Copy out exactly the lines from the one containing "uma das duas" through the end of the records, and no pictures.

## Supplied material
++++++++
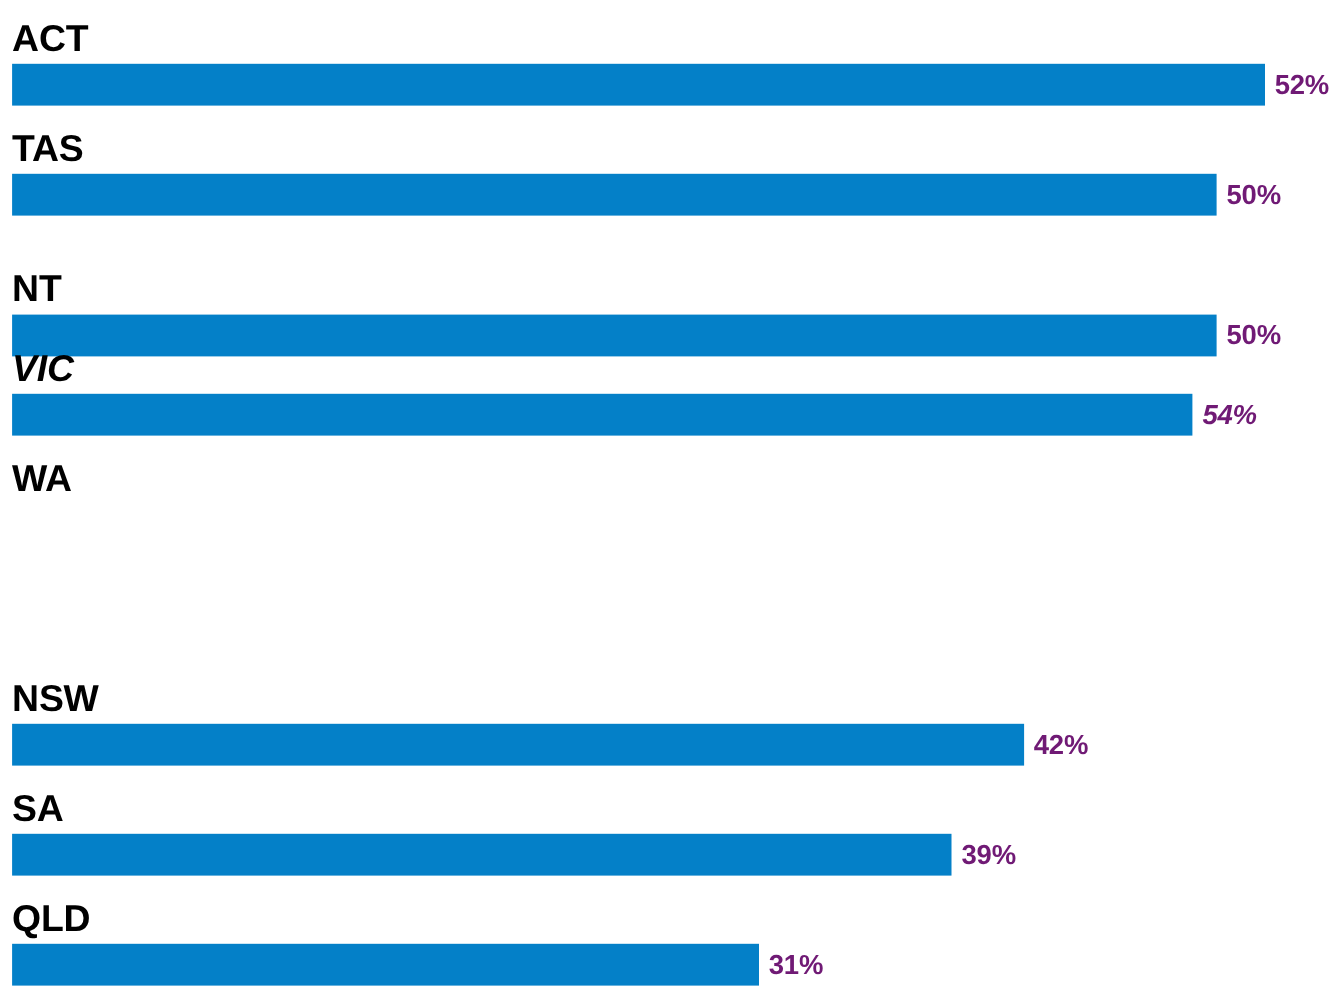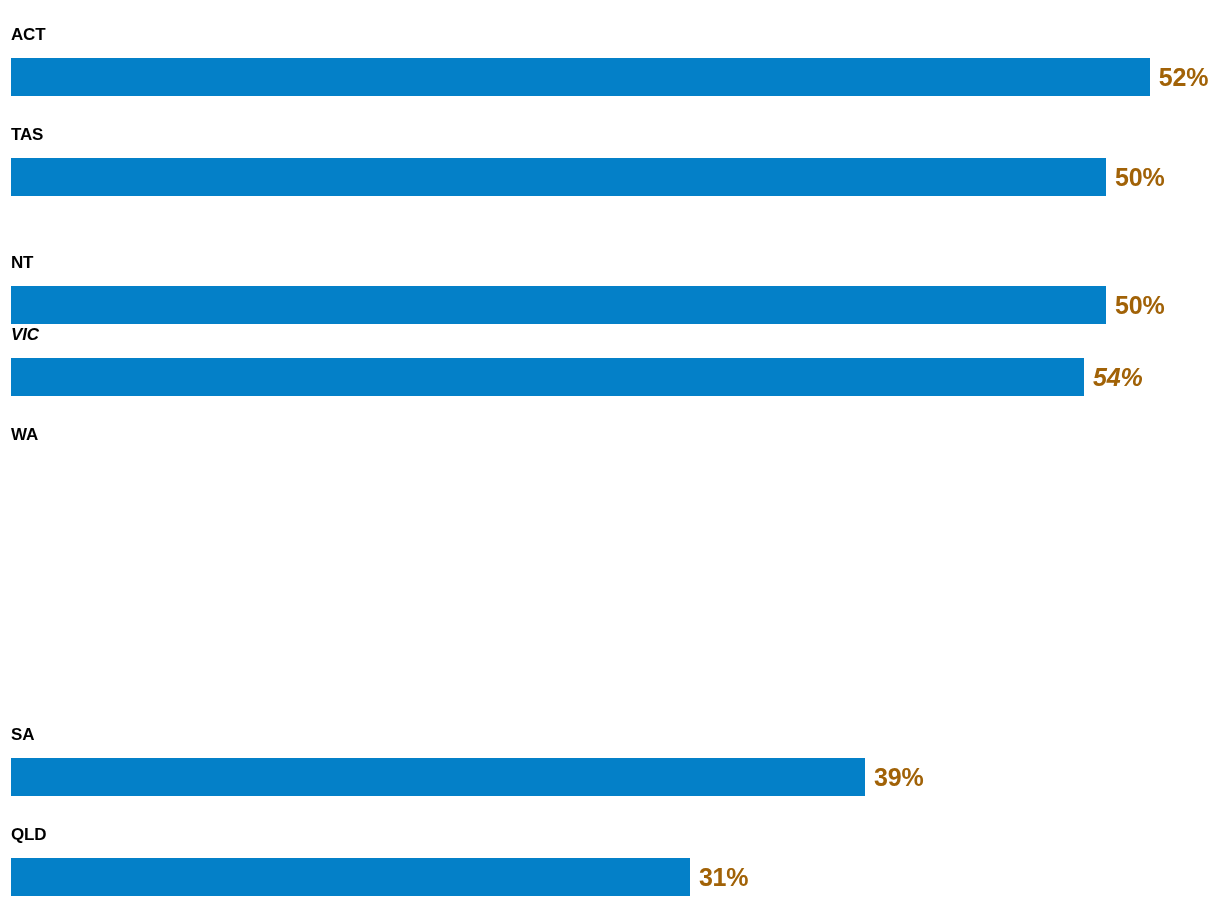"ACT" .cat-label { font-size: 17px -> 34px }
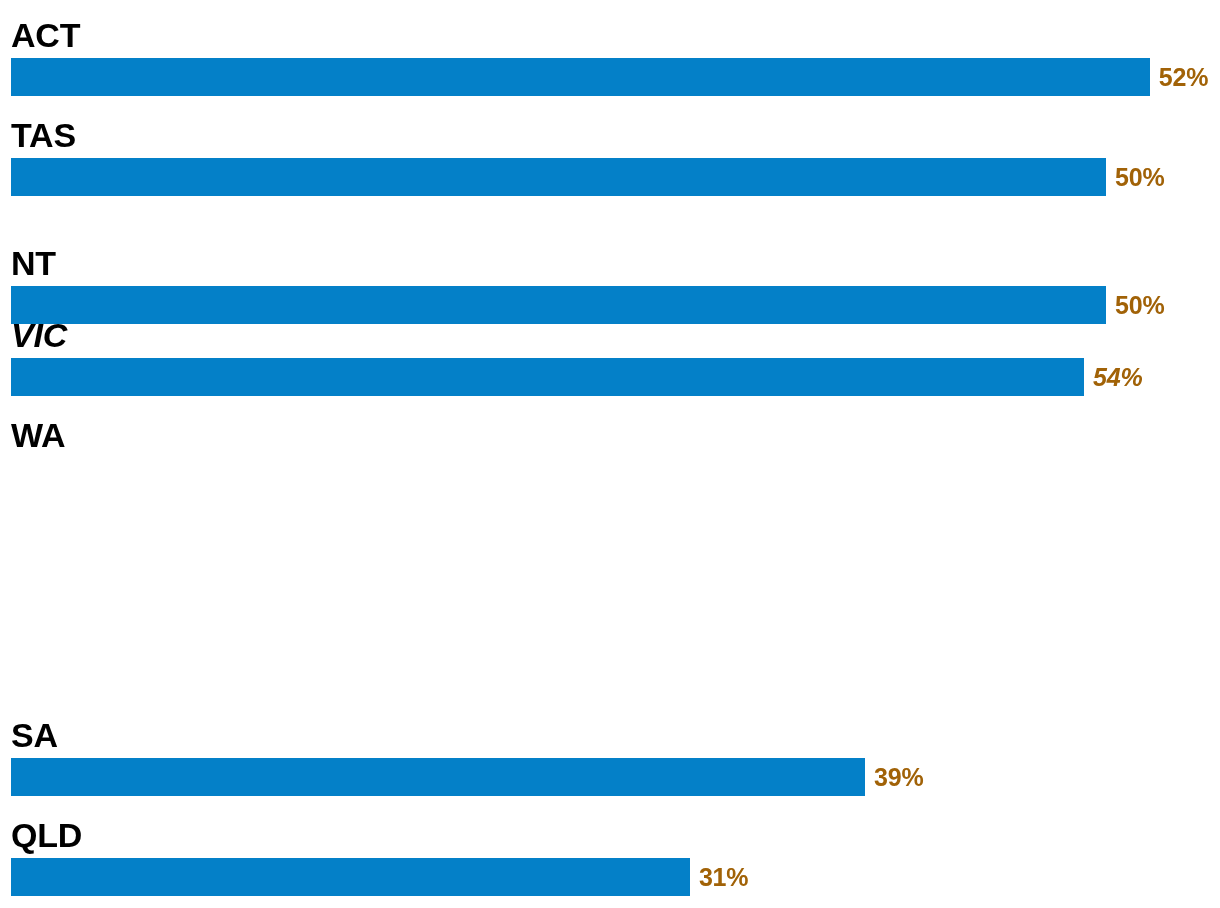"52%" .value-label { color: #a16207 -> #701a75 }
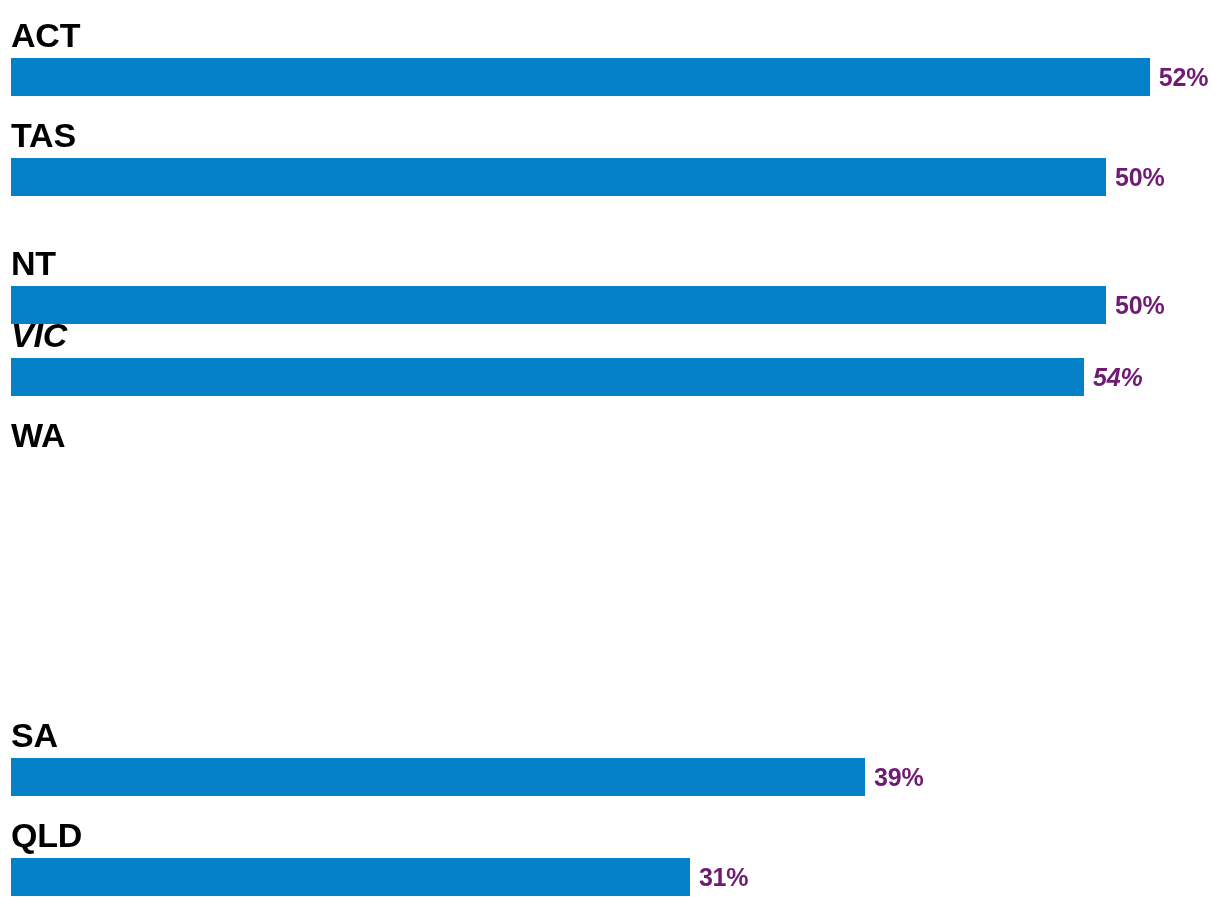"NSW" div.bar-group { html: none -> <div> <div>NSW</div> <div> <div></div> <div>42%</div> </div> </div> }
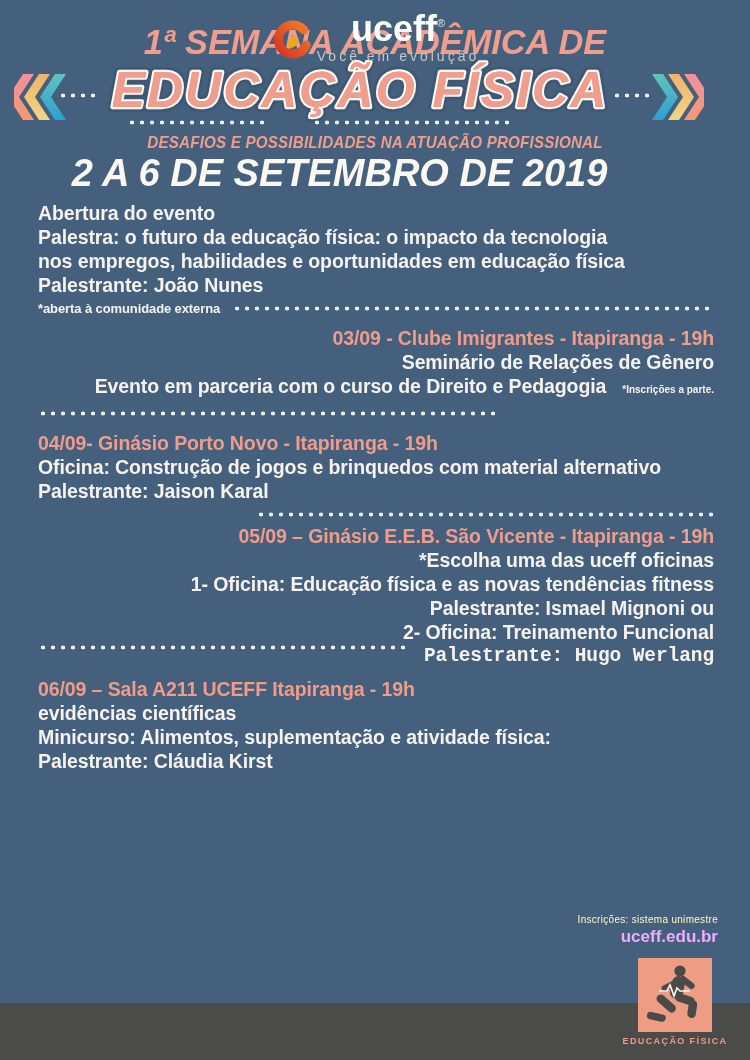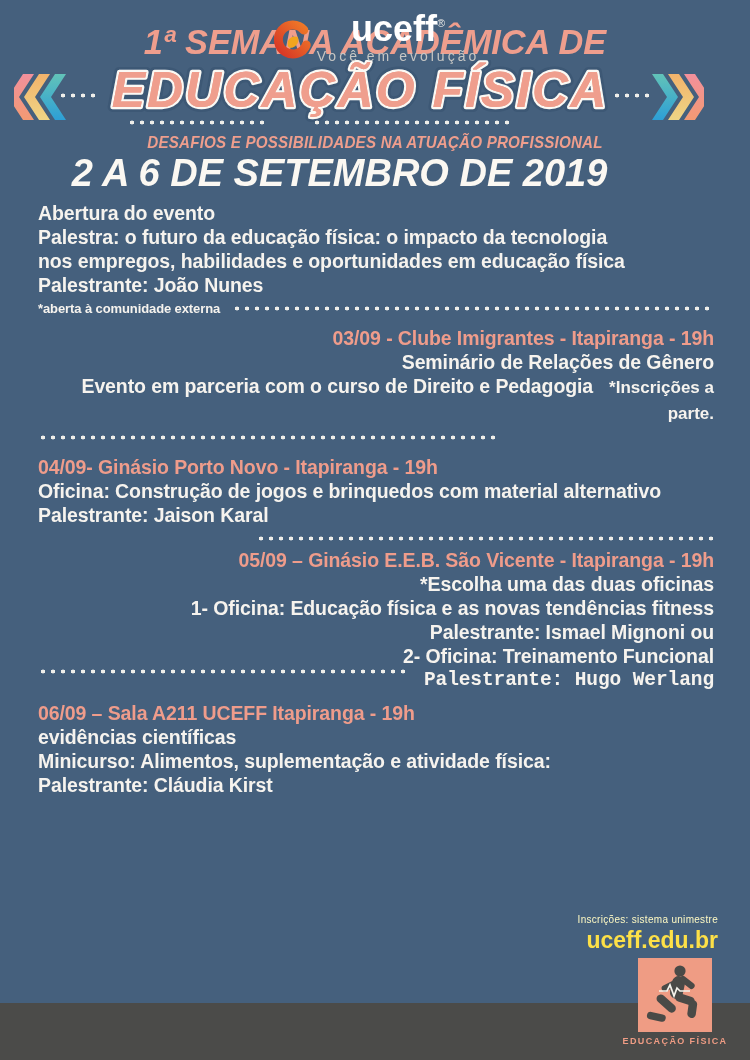"*Inscrições a parte." .small-note { font-size: 17px -> 10px }
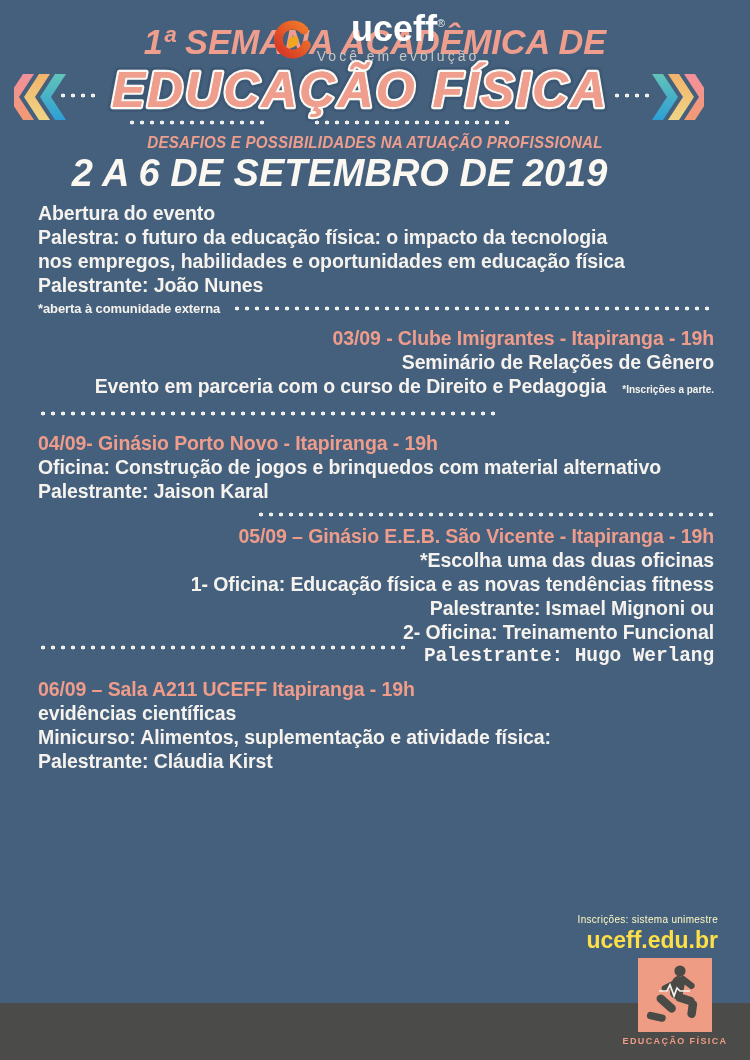"*Escolha uma das duas oficinas" div { text: duas -> uceff }
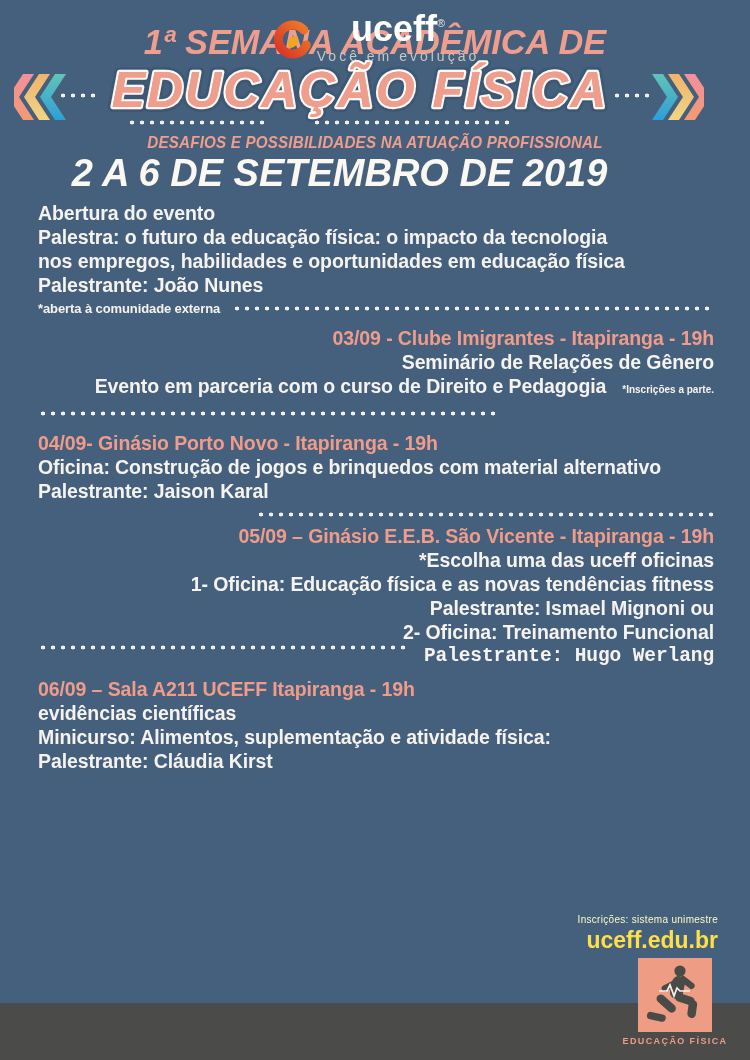"uceff.edu.br" .inscr-2 { color: #fde047 -> #f0abfc; font-size: 23px -> 17px }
++++++++
## Answer to the problem
"*Escolha uma das duas oficinas" div { text: duas -> uceff }
"uceff.edu.br" .inscr-2 { color: #fde047 -> #f0abfc; font-size: 23px -> 17px }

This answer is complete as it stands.